There are discussion of “biological correlates” and “biological markers”. The individuals have defective brains with detectable prefrontal changes that may well be predictive of later violence. The individuals have impaired intelligence, in this case “cognitive deficit” … Now, one could say that if some of the loss of social structure in this society, and particularly within the high impact inner city areas, has removed some of the civilising evolutionary things that we have built up and that maybe it isn’t just the careless use of the word when people call certain areas of certain cities jungles, that we may have gone back to what might be more natural, without all of the social controls that we have imposed upon ourselves as a civilisation over thousands of years in our evolution.

Planting Electrodes in Brains to Control Violence

Cockburn and St. Clair link Goodwin’s attempt to find the genetic origins of violence and a medical treatment, with that of Lewis “Jolly” West, who presided over the neuropsychiatric institute at UCLA. In 1969 West announced his plan to plant electrodes in the brain of violent offenders, in order to control them. This caused such an outcry that he was forced to abandon his plans. There are shades here of the limiter in the BBC SF series, Blake’s 7. One of the early characters, Oleg Gan, had had a limiter – an electronic device designed to prevent him from killing anyone – implanted in his brain after he killed the Federation trooper, who’d raped his girlfriend. Blake’s 7 was a kind of ‘Dirty Dozen’ meets Star Wars, in which a motley crew of criminals led by the dissident Blake took on the totalitarian Federation. It was very much of its time, and strongly influenced by the medical abuse of psychiatry against dissidents in the former Soviet Union. West and his electrodes suggest that its creator, Terry Nation, the man, who gave children the world over the terrible joy of the Daleks, was also very much aware of the totalitarian tendencies in western science.

The Castration of the Violent

One of West’s own mentors was Dr Ernst Rodin, who was in charge of the Neurology department of Lafayette Clinic. He recommended neurosurgery and castration for the ‘dumb young males who riot’. His views were echoed by West after the Watts riots, but instead of surgery, West recommended sterilising them with cyproterone acetate. In 1972 he recommended that this should be carried out on the inmates in US prisons. This caused such an outcry that his funding was cut.

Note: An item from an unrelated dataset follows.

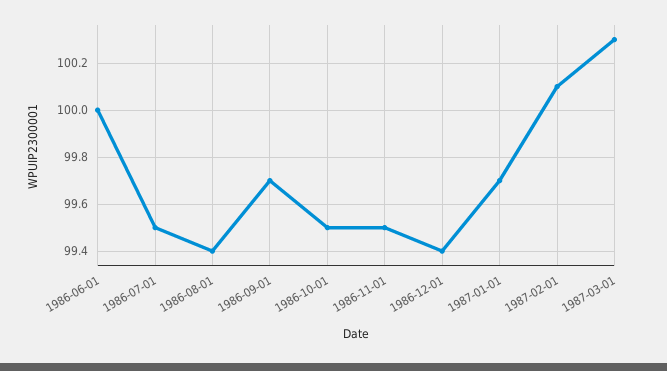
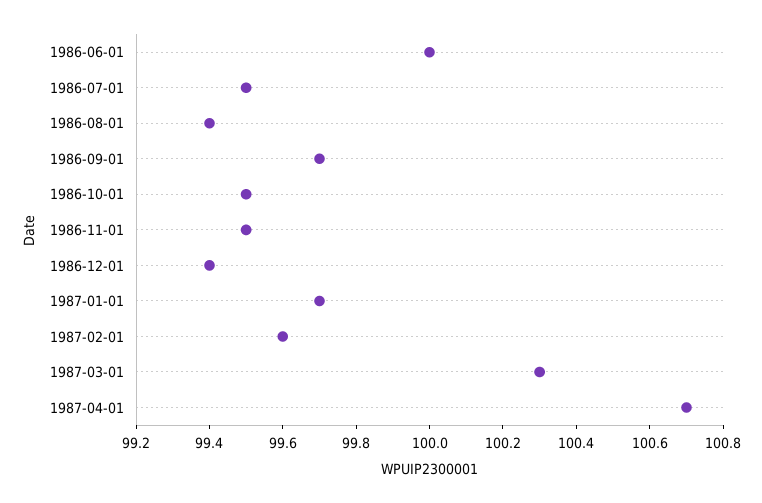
1987-02-01: 100.1 -> 99.6
1987-04-01: none -> 100.7

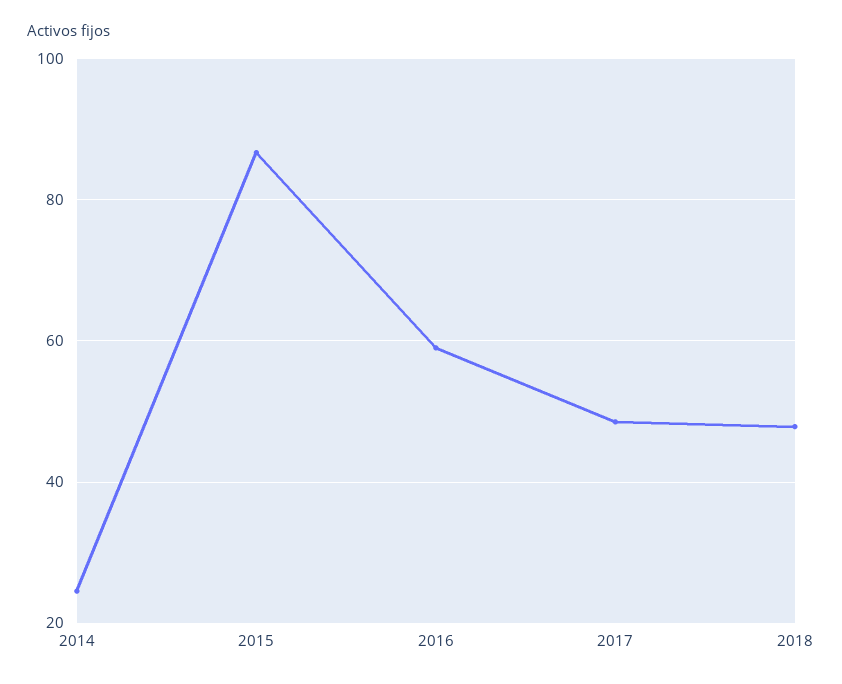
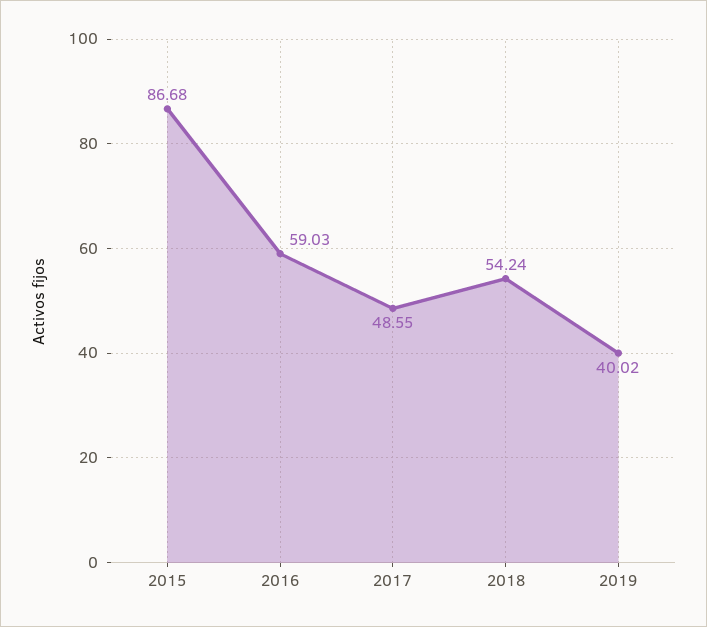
2014: 24 -> none
2018: 48 -> 54.24
2019: none -> 40.02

The Eugenic Sterilisation of the Unfit

Cockburn and St. Clair also cover the eugenics laws enacted in twelve US states in the first two decades of the last century. Between 1907 and 1964 about 63,678 people had been compulsorily sterilised in thirty states and one colony. But this was probably an underestimate of the true numbers of the policy’s victims. In 1974 Federal Judge Gerhard Gessell, reviewing the suit brought by them, declared that 100,000 to 150,000 people with low incomes had been sterilised annually over the past few years in federally funded programmes. Allan Chase, the author of a book on this, The Legacy of Malthus, states that this is comparable to the rate of the Nazis in their sterilisation campaign.

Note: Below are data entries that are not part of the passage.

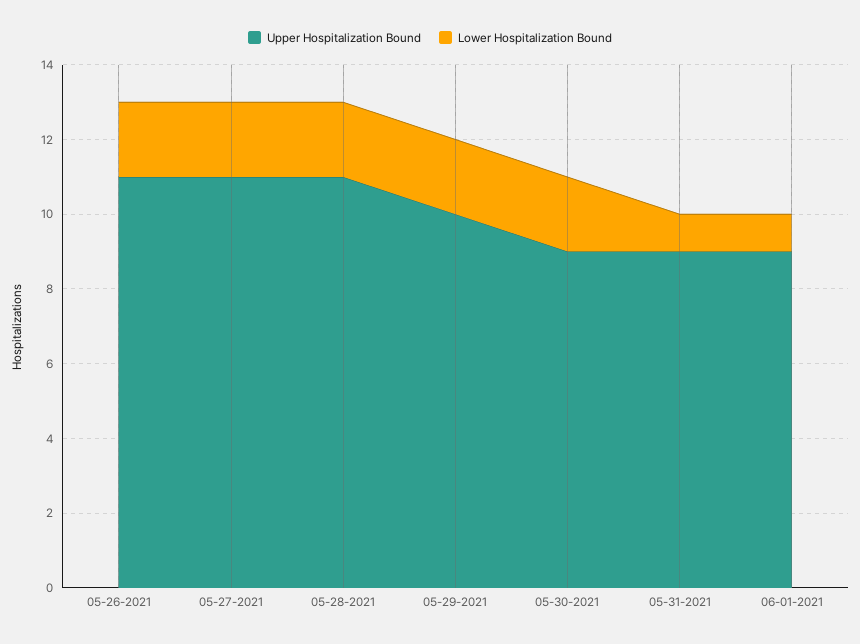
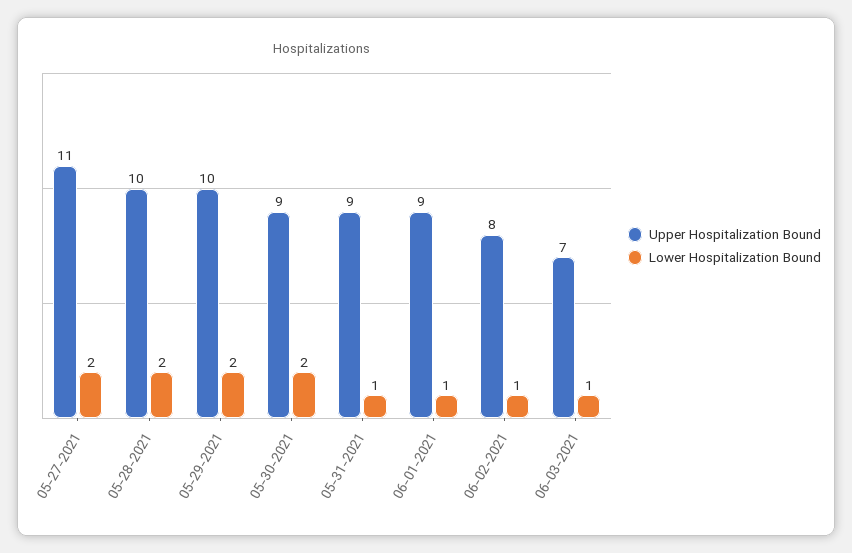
Upper Hospitalization Bound, 05-26-2021: 11 -> none
Lower Hospitalization Bound, 05-26-2021: 2 -> none
Upper Hospitalization Bound, 05-28-2021: 11 -> 10
Upper Hospitalization Bound, 06-02-2021: none -> 8
Lower Hospitalization Bound, 06-02-2021: none -> 1
Upper Hospitalization Bound, 06-03-2021: none -> 7
Lower Hospitalization Bound, 06-03-2021: none -> 1

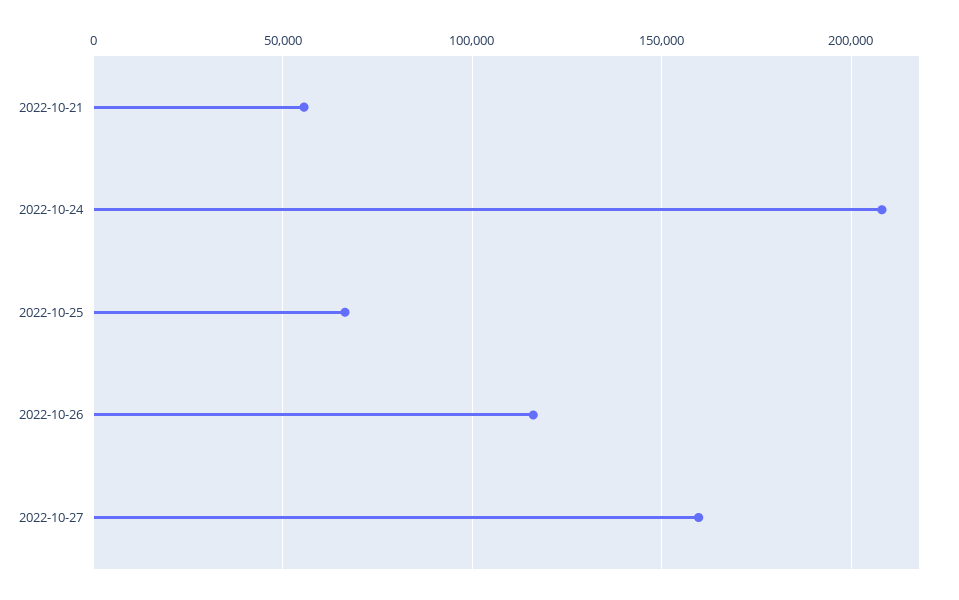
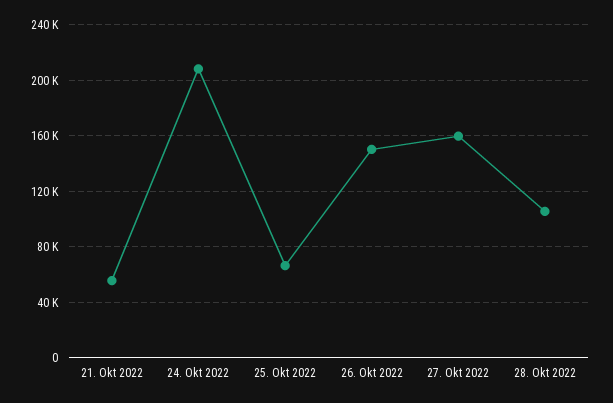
2022-10-26: 115000 -> 150000
28. Okt 2022: none -> 105000

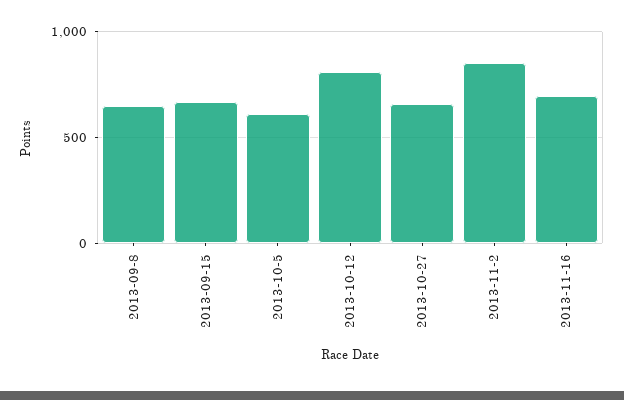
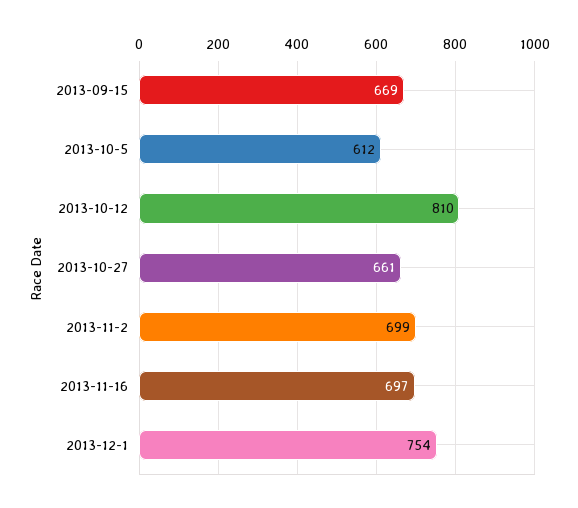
2013-09-8: 650 -> none
2013-11-2: 850 -> 699
2013-12-1: none -> 754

Such programmes were supposed to be voluntary, but Gessell ruled that an unknown number had been forced into it through the authorities threatening to take away their welfare benefits. Those most frequently targeted with this kind of pressure were women reliant on Medicaid to pay their bills for childbirth. One of the intended victims of this was Katie Relf, who successfully fought it off by locking herself into her room. Chase has estimated that by the end of the 1970s, the US was sterilising 200,000 citizens annually.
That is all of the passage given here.